I’m so frustrated with the docs and current performance that I’m ready to toss GPUs and just drop in an FPGA. FWIW, Intel’s docs are even more deeply saturated with marketoid speak.

For general introductory CUDA education, I recommend this series. It is certainly intended to be “clear and devoid of marketoid speak”. However if you feel that terminology like “coalesced” or “streaming multiprocessor” is “marketoid speak” then I don’t know what to suggest.

CUDA assembly code is SASS. There is no toolchain support and no viable methodology to do programming in CUDA where you expect to provide SASS as your source code.

The next level above that is PTX. I personally would not recommend PTX but it is documented here. You certainly can do all your programming in PTX if you wish, and you can also use PTX as “inline assembly” which is useful in certain situations. PTX is a language that is applicable to an abstract machine model. It then gets compiled to CUDA SASS in actual usage.

Above that you have CUDA C++.

The modern CUDA profilers are nsight compute and nsight systems. You can get some introductory treatment here for nsight compute and here for nsight systems. For the things you seem to be interested in, nsight compute is the proper profiler. For a deeper exposure of typical usage of nsight compute in a profiler-driven optimization process, see here.

Again, if all of that is “saturated with marketoid speak” then I apologize, I have no other suggestions.

This strongly suggests that low-level programming is not what is going to help improve performance for this use case. Using the profiler to extract memory-specific metrics is, followed by work at the level of algorithms and data structures. Since it is common for CUDA code to be limited by effective memory throughput (on the hardware side, it is easier to boost FLOPS than increase RAM bandwidth), this topic is covered fairly extensively in NVIDIA’s docs and supporting material.

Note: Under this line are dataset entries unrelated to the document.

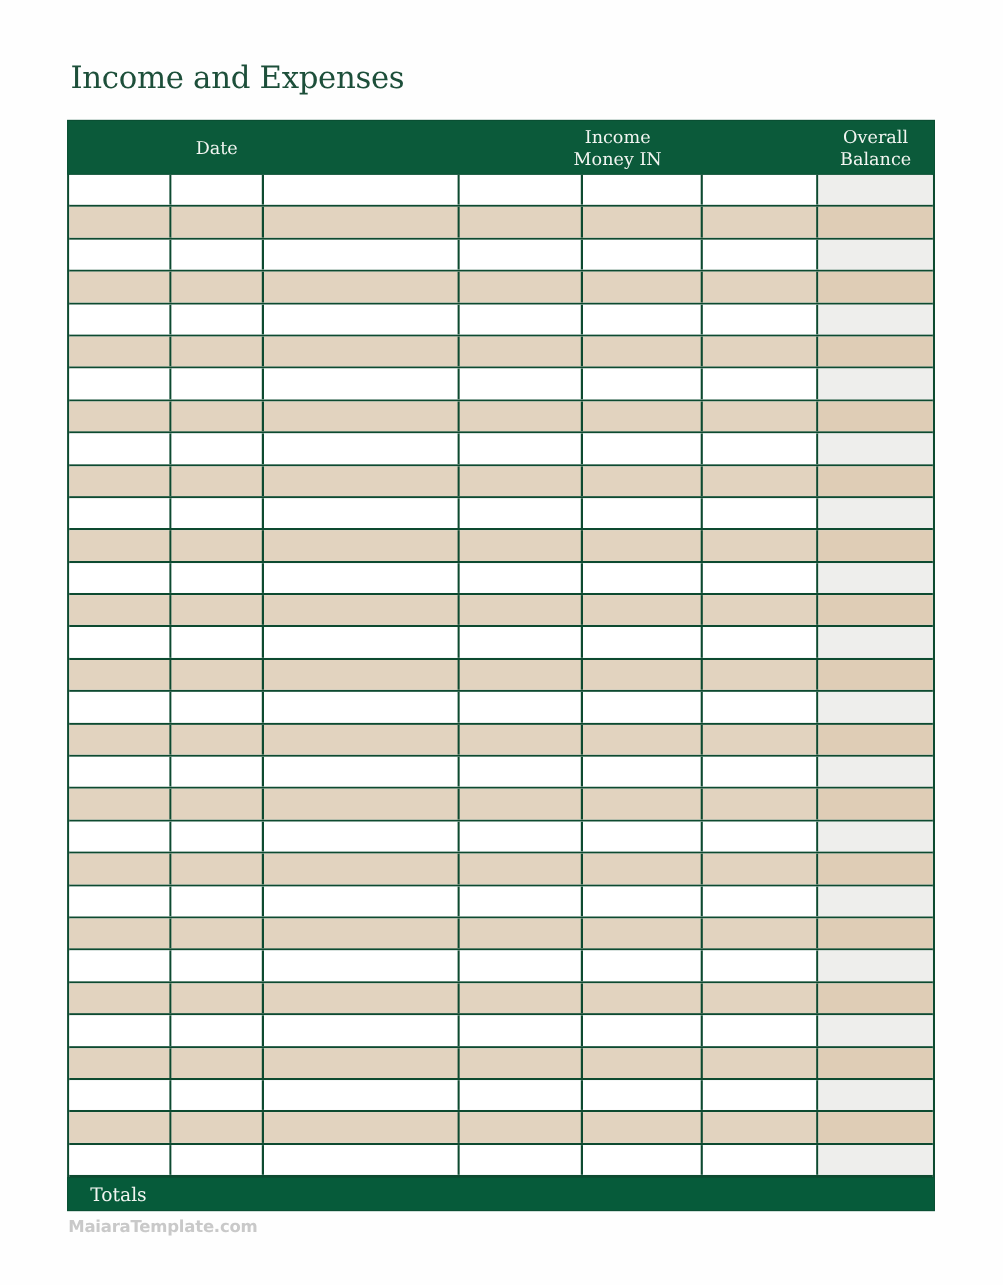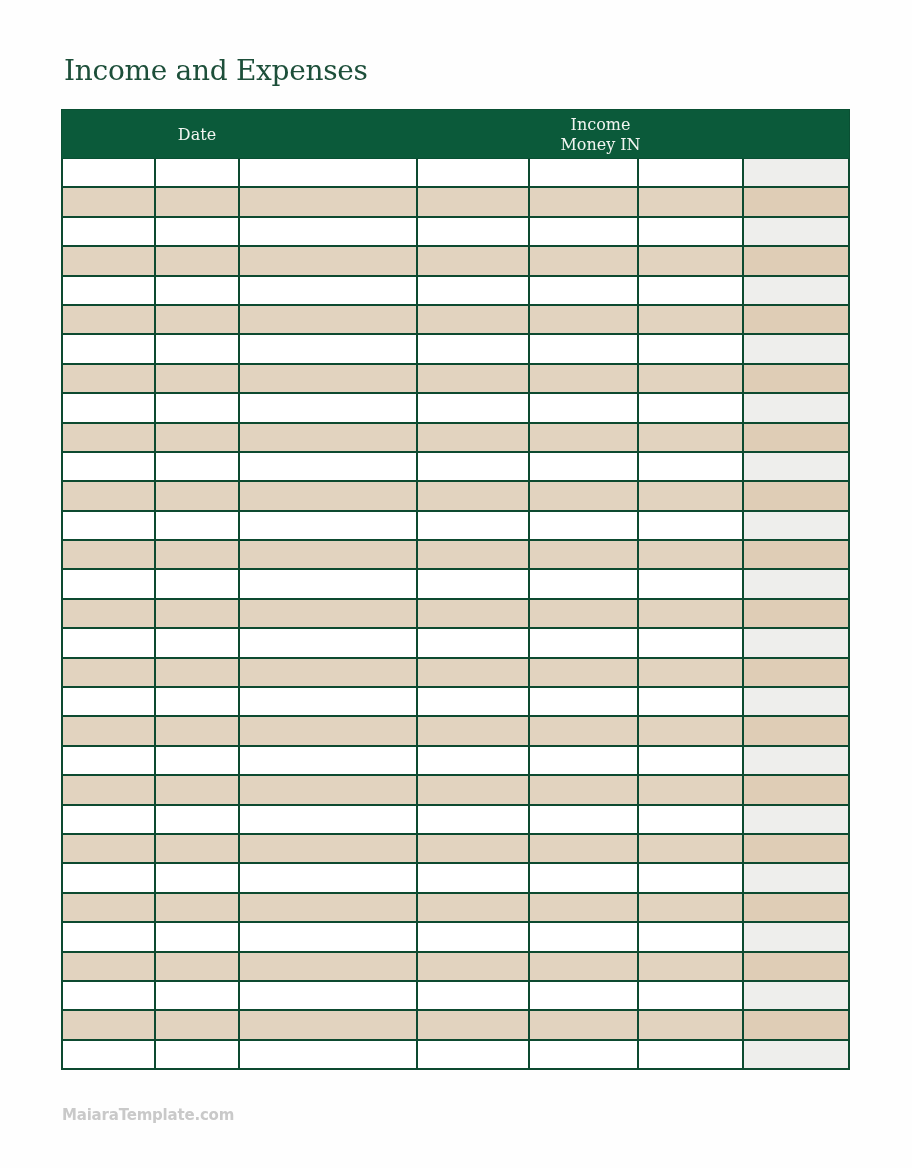"Income" div.hcell { left: 484px -> 445px }
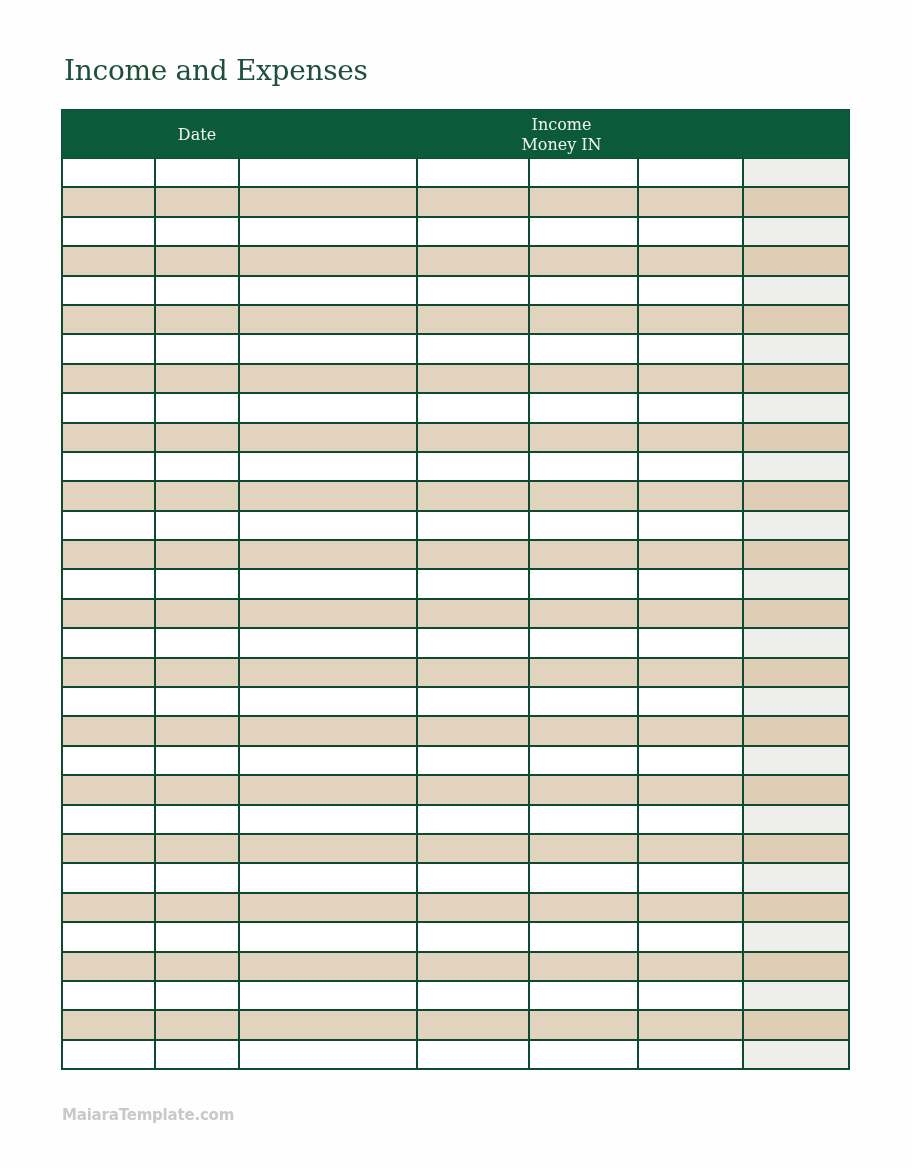"Overall" div.hcell { html: none -> <div>Overall Balance</div> }
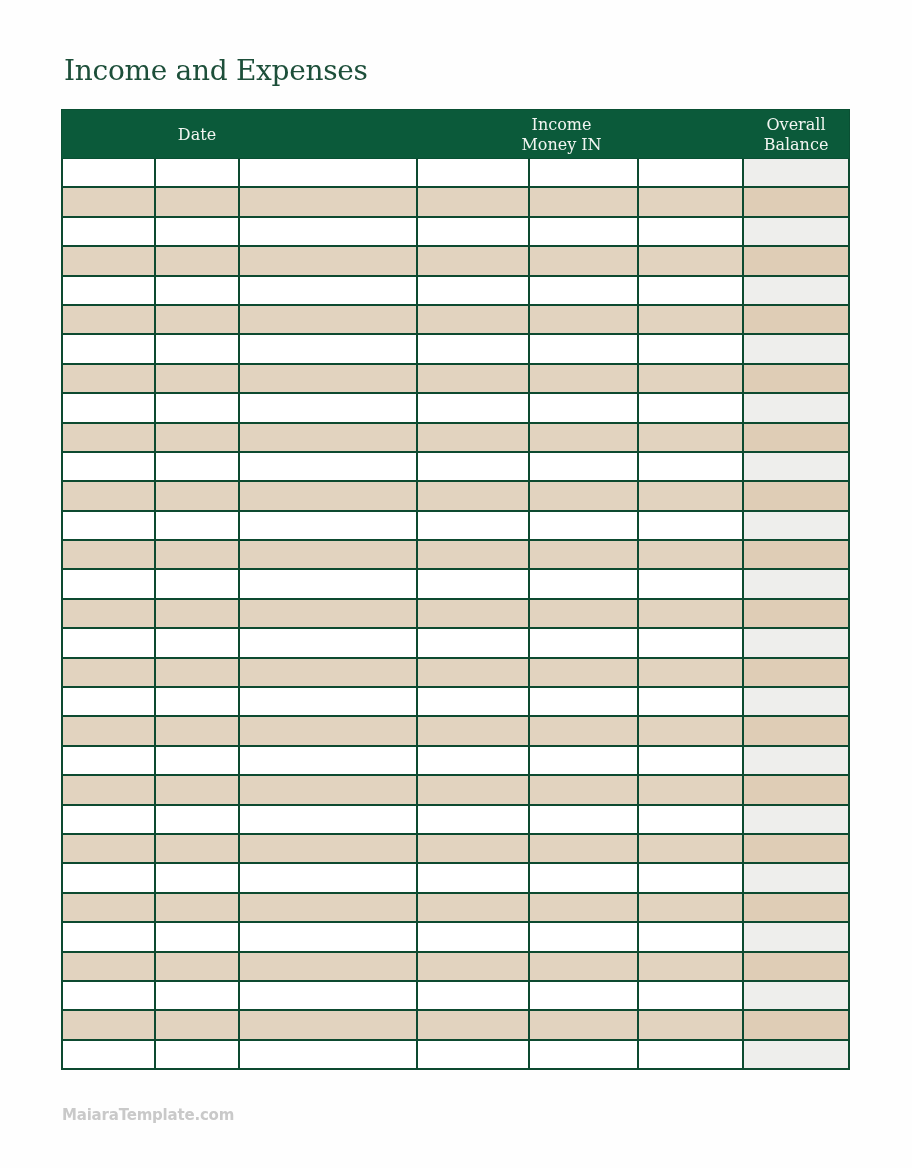"Totals" div.totals { html: none -> <div> <span>Totals</span> </div> }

In situations where performance is bound by instruction throughput, I would suggest starting with studying the SASS code produced by the toolchain (e.g. from cuobjdump --dump-sass). Fair warning: Newer architectures use a lot of somewhat unusual instructions designed to make optimal use of a three-input datapath, but hinder code comprehension by human readers. For example, you may find that all logical operations are mapped to LOP3 instructions using a many-to-one mapping. The compiler can also massively transform code so that it can be difficult to match up specific SASS instructions with corresponding HLL source code.

The good news is that when it comes to floating-point operations, the few instructions available are largely self explanatory.

It can be instructive to observe how changing HLL source code leads to changes in the SASS; and this may lead to a preference of some source code idioms over others. This is a pretty brittle approach however.

As for programming at PTX level, I would advise against it except as a measure of last resort. PTX is assembly code for a virtual ISA (and also a compiler intermediate format) and instructions at that level may well be emulated on some architectures. The reasons it is necessary is because there is no binary compatibility between the ISA of different GPU architectures.

Unless you have a lot of experience designing with FPGAs, I would advise against this. If you have the relevant experience, by all means give it a try. You may even get an interesting publication out of it if your use case has some novel aspects. GPUs are not a cure-all, they are just another tool in the toolbox. A widely applicable one, I would claim. Knowing which tool is the most appropriate for a given task is part of ensuring engineering success.